| PROMPT |
Only these lines of the data below are wanted: the one with "- ☐ Create user", the one with "- 1.5 Character System", and any lines between them, each repeated exactly.

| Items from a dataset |
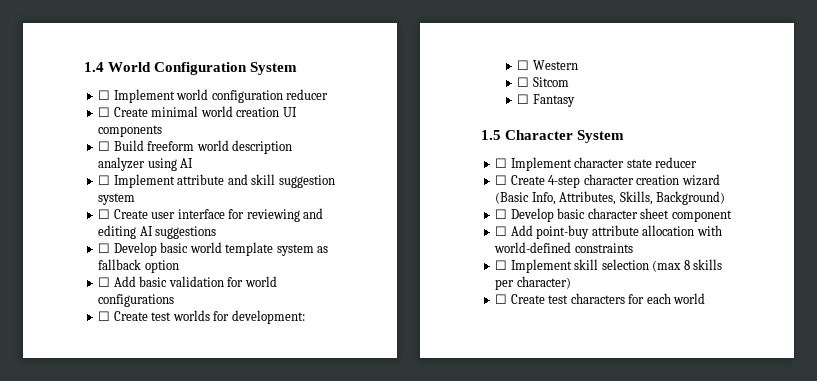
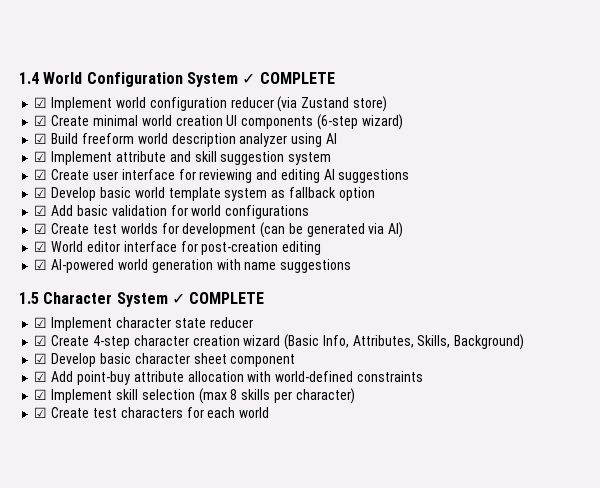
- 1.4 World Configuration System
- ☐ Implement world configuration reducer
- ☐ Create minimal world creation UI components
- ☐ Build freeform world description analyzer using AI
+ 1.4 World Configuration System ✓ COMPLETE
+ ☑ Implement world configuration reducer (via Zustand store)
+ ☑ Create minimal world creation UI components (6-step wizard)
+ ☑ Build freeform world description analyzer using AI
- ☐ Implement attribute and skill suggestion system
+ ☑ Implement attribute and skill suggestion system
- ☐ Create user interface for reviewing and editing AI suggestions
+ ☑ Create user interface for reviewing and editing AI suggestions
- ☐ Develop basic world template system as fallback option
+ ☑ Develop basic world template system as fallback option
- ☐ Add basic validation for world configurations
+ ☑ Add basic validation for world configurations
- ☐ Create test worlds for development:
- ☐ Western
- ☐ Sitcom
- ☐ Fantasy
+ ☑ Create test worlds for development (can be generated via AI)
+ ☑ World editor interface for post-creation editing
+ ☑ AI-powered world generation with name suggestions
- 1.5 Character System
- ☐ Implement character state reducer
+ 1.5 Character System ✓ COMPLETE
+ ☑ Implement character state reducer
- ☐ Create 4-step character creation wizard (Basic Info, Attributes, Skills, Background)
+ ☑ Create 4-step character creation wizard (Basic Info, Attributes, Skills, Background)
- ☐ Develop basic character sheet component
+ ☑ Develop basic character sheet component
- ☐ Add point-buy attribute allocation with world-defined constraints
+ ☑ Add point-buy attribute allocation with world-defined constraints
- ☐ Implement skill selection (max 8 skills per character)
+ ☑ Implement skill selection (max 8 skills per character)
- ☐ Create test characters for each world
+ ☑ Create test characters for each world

| SOLUTION |
- ☐ Create user interface for reviewing and editing AI suggestions
+ ☑ Create user interface for reviewing and editing AI suggestions
- ☐ Develop basic world template system as fallback option
+ ☑ Develop basic world template system as fallback option
- ☐ Add basic validation for world configurations
+ ☑ Add basic validation for world configurations
- ☐ Create test worlds for development:
- ☐ Western
- ☐ Sitcom
- ☐ Fantasy
+ ☑ Create test worlds for development (can be generated via AI)
+ ☑ World editor interface for post-creation editing
+ ☑ AI-powered world generation with name suggestions
- 1.5 Character System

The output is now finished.